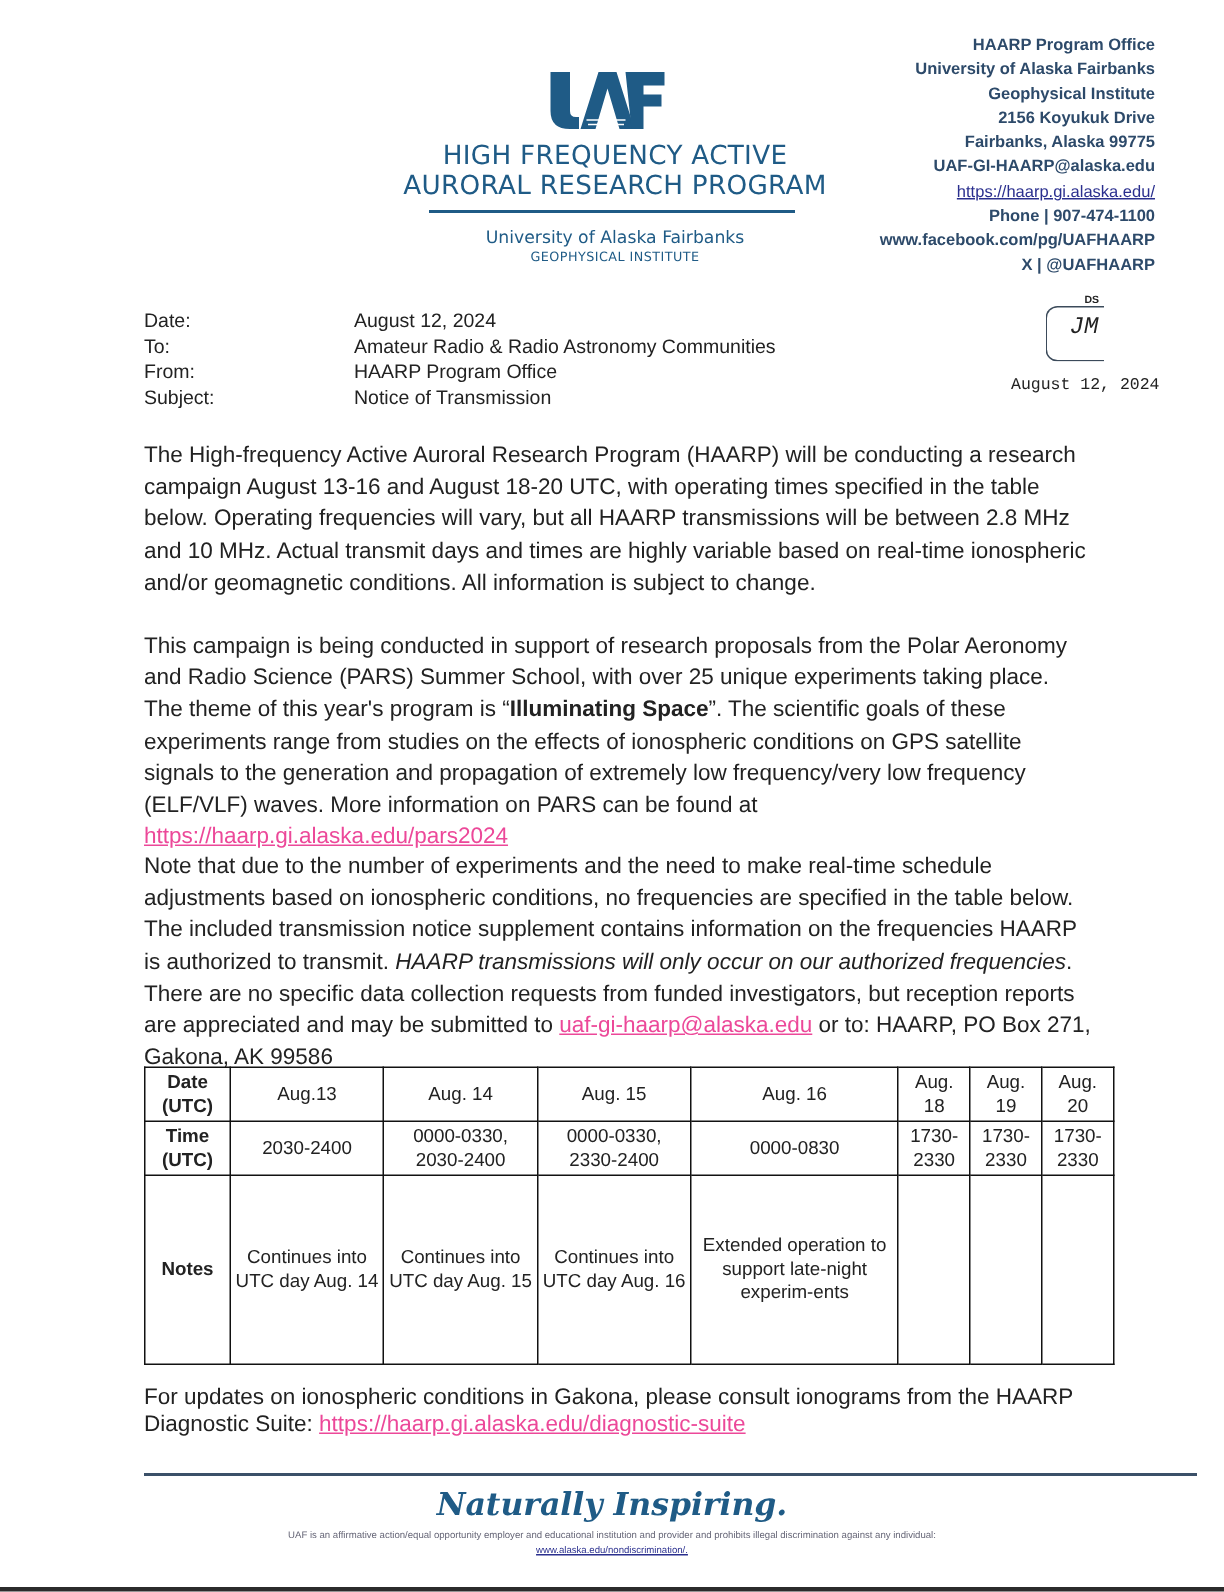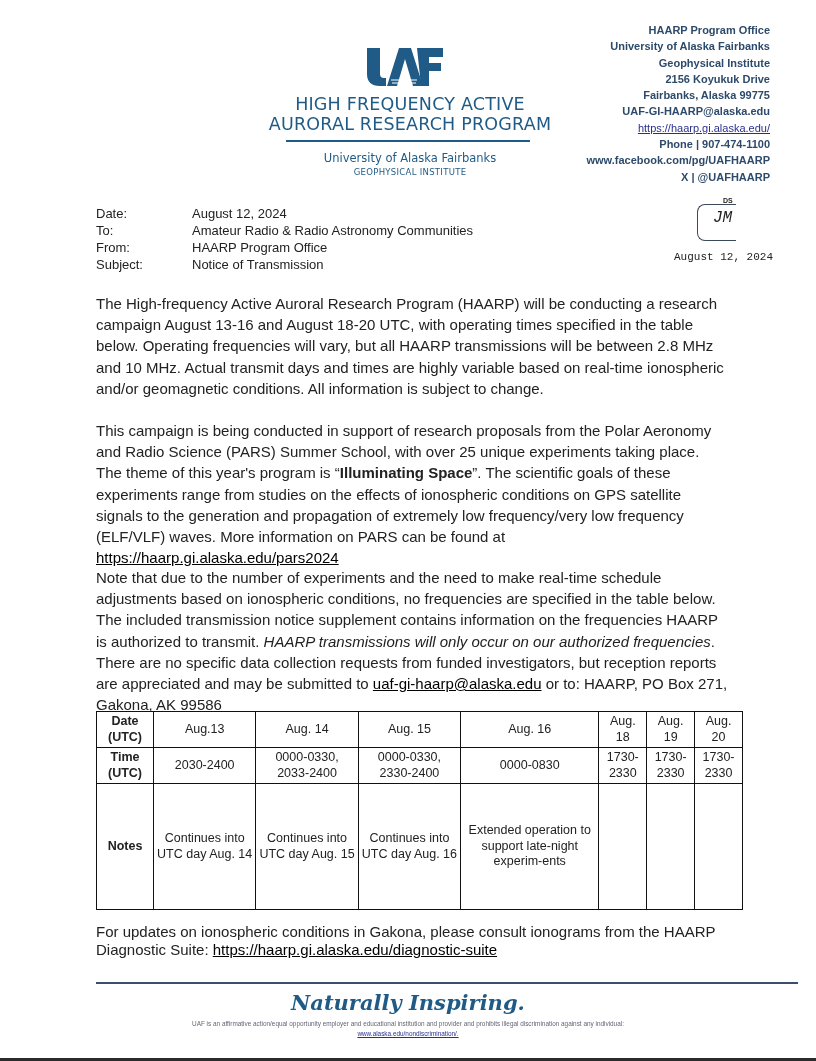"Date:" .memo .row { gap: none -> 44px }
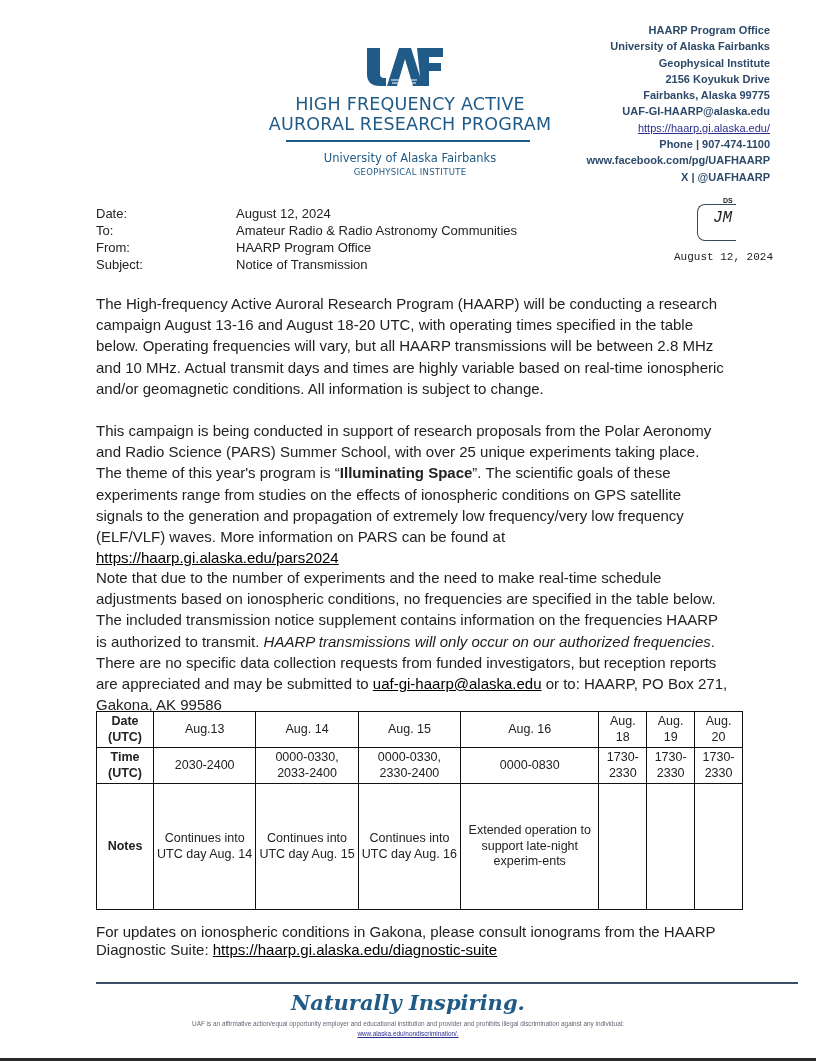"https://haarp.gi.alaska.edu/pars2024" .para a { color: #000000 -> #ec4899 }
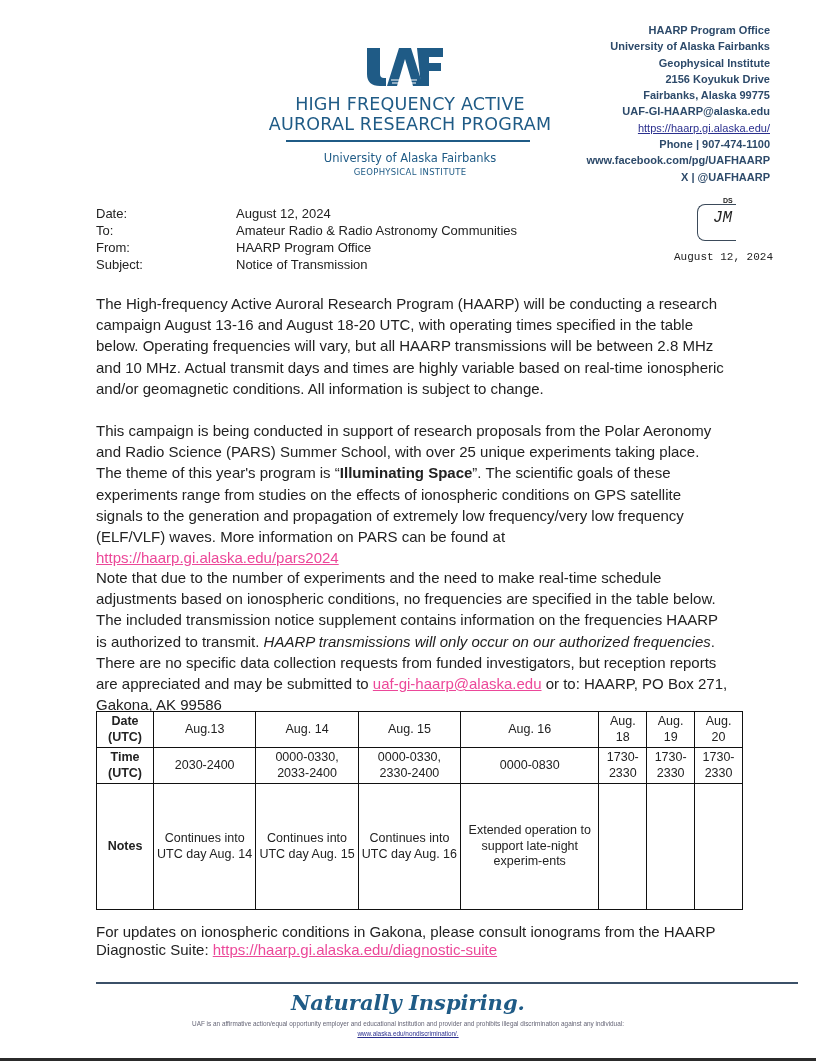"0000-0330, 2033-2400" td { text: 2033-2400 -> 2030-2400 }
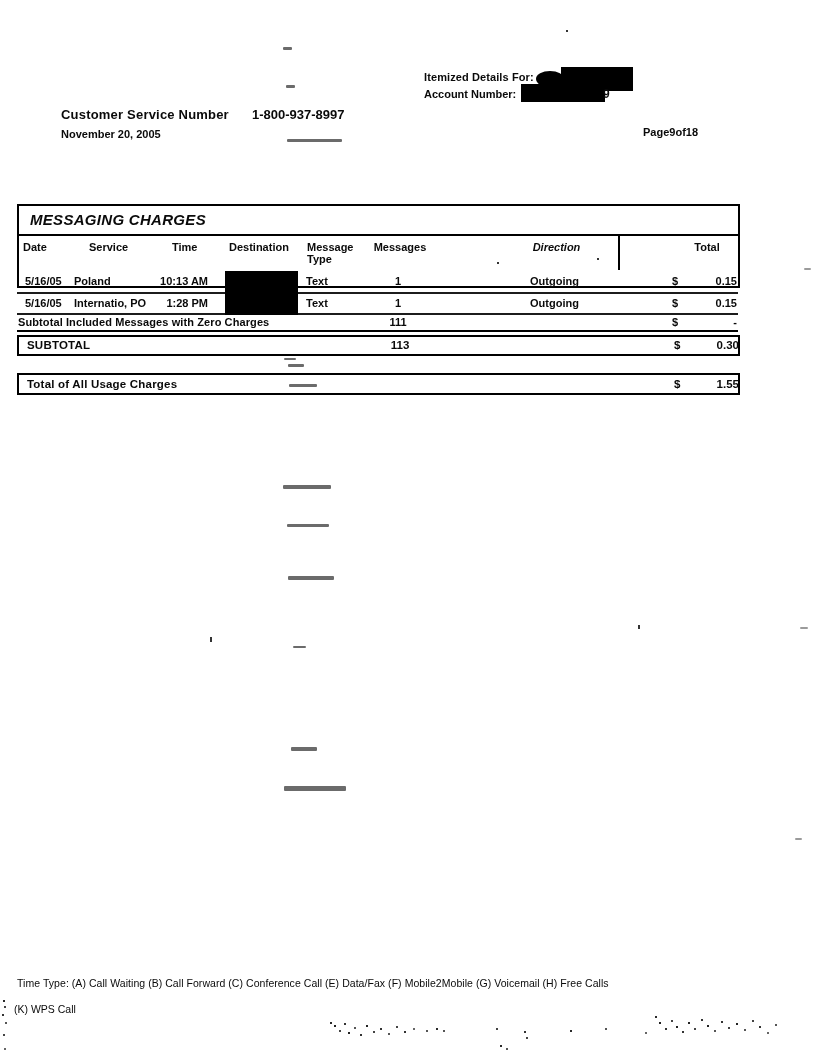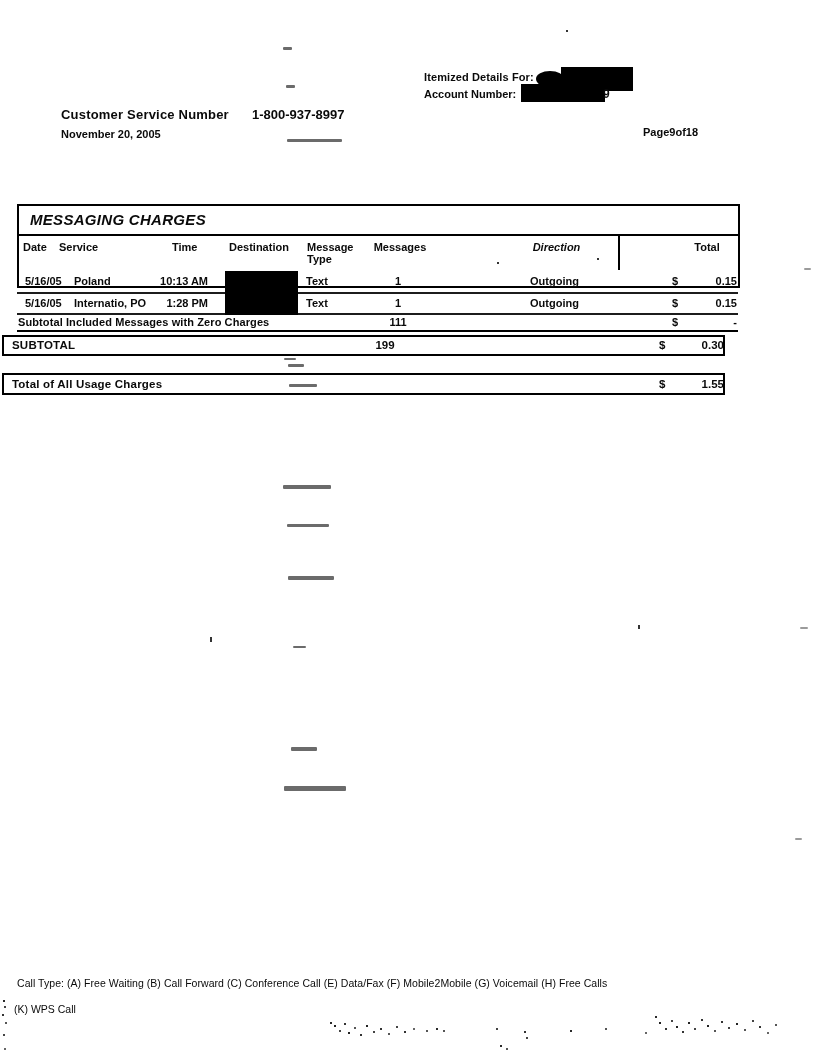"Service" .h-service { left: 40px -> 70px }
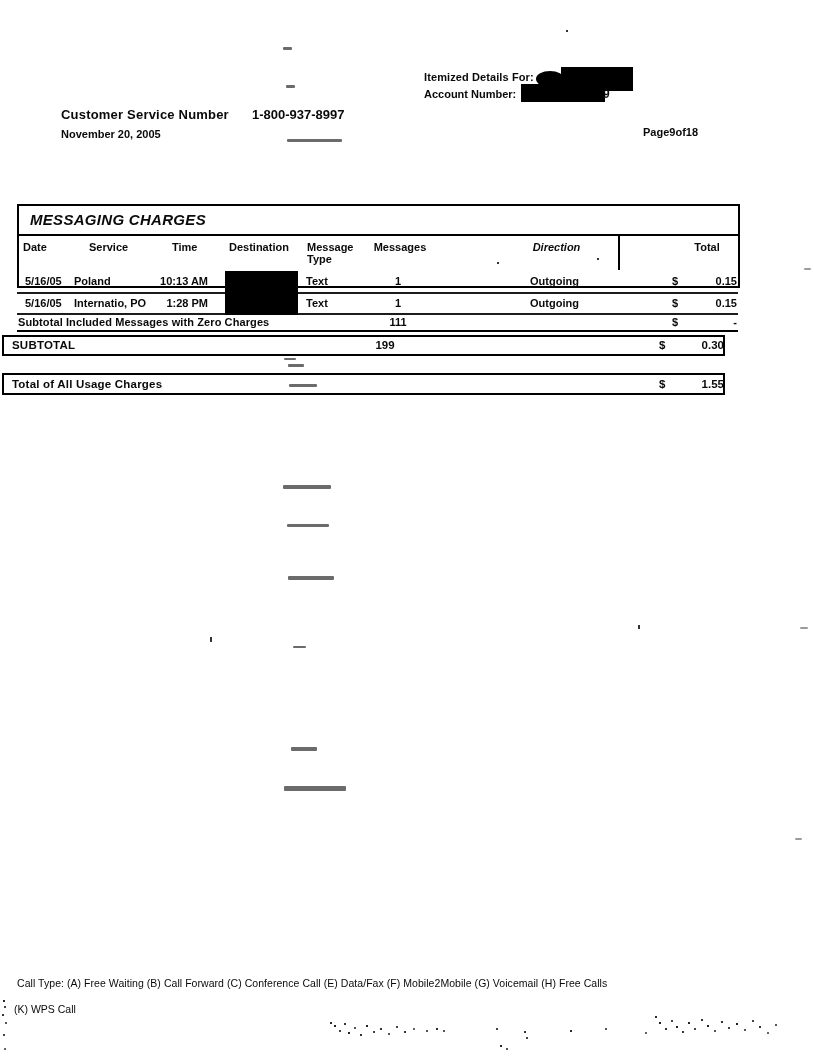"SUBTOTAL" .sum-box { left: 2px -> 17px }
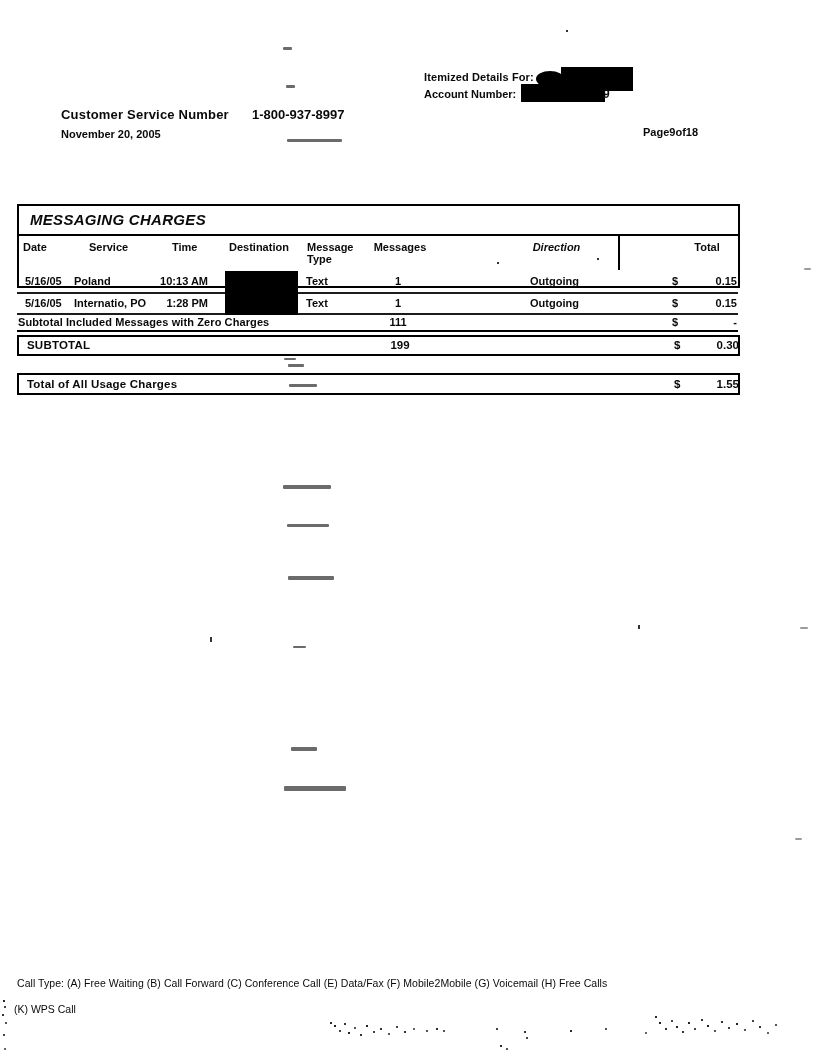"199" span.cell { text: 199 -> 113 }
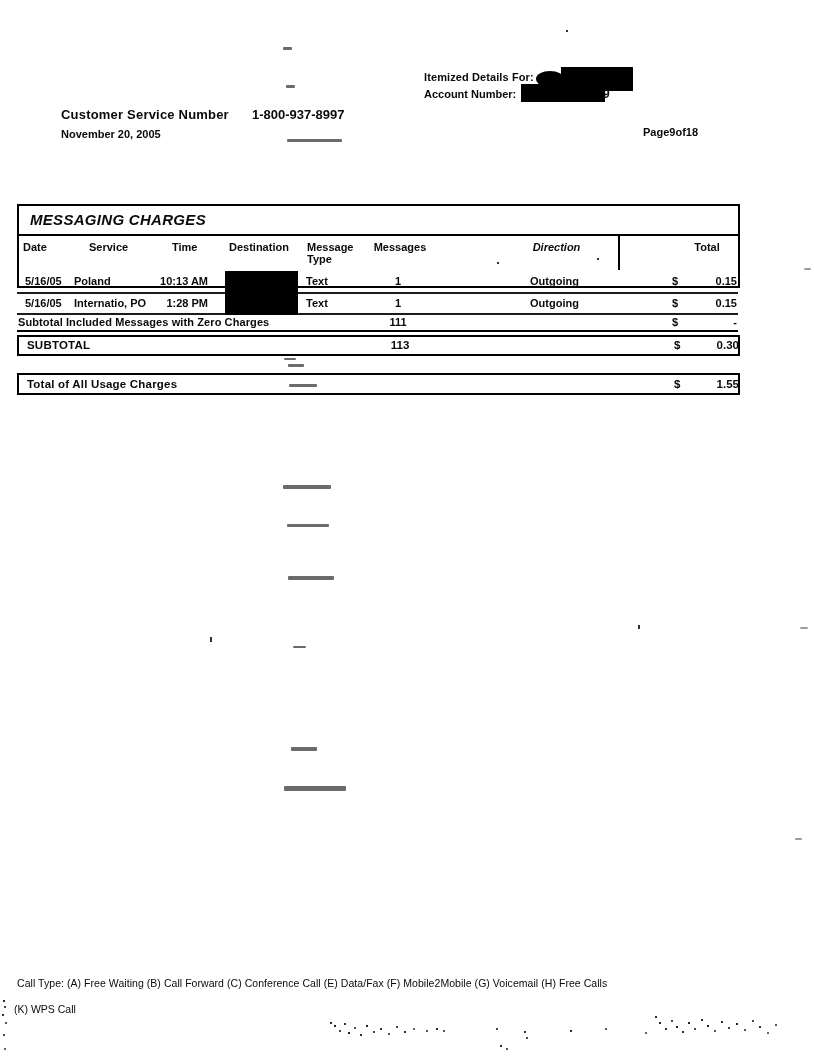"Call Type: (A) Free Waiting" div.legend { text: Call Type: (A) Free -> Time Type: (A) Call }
——
**Problem to work on**
Hand back all the entries exactly, leaving out the pictures.

**Response**
"Date:" .memo .row { gap: none -> 44px }
"https://haarp.gi.alaska.edu/pars2024" .para a { color: #000000 -> #ec4899 }
"0000-0330, 2033-2400" td { text: 2033-2400 -> 2030-2400 }
"Service" .h-service { left: 40px -> 70px }
"SUBTOTAL" .sum-box { left: 2px -> 17px }
"199" span.cell { text: 199 -> 113 }
"Call Type: (A) Free Waiting" div.legend { text: Call Type: (A) Free -> Time Type: (A) Call }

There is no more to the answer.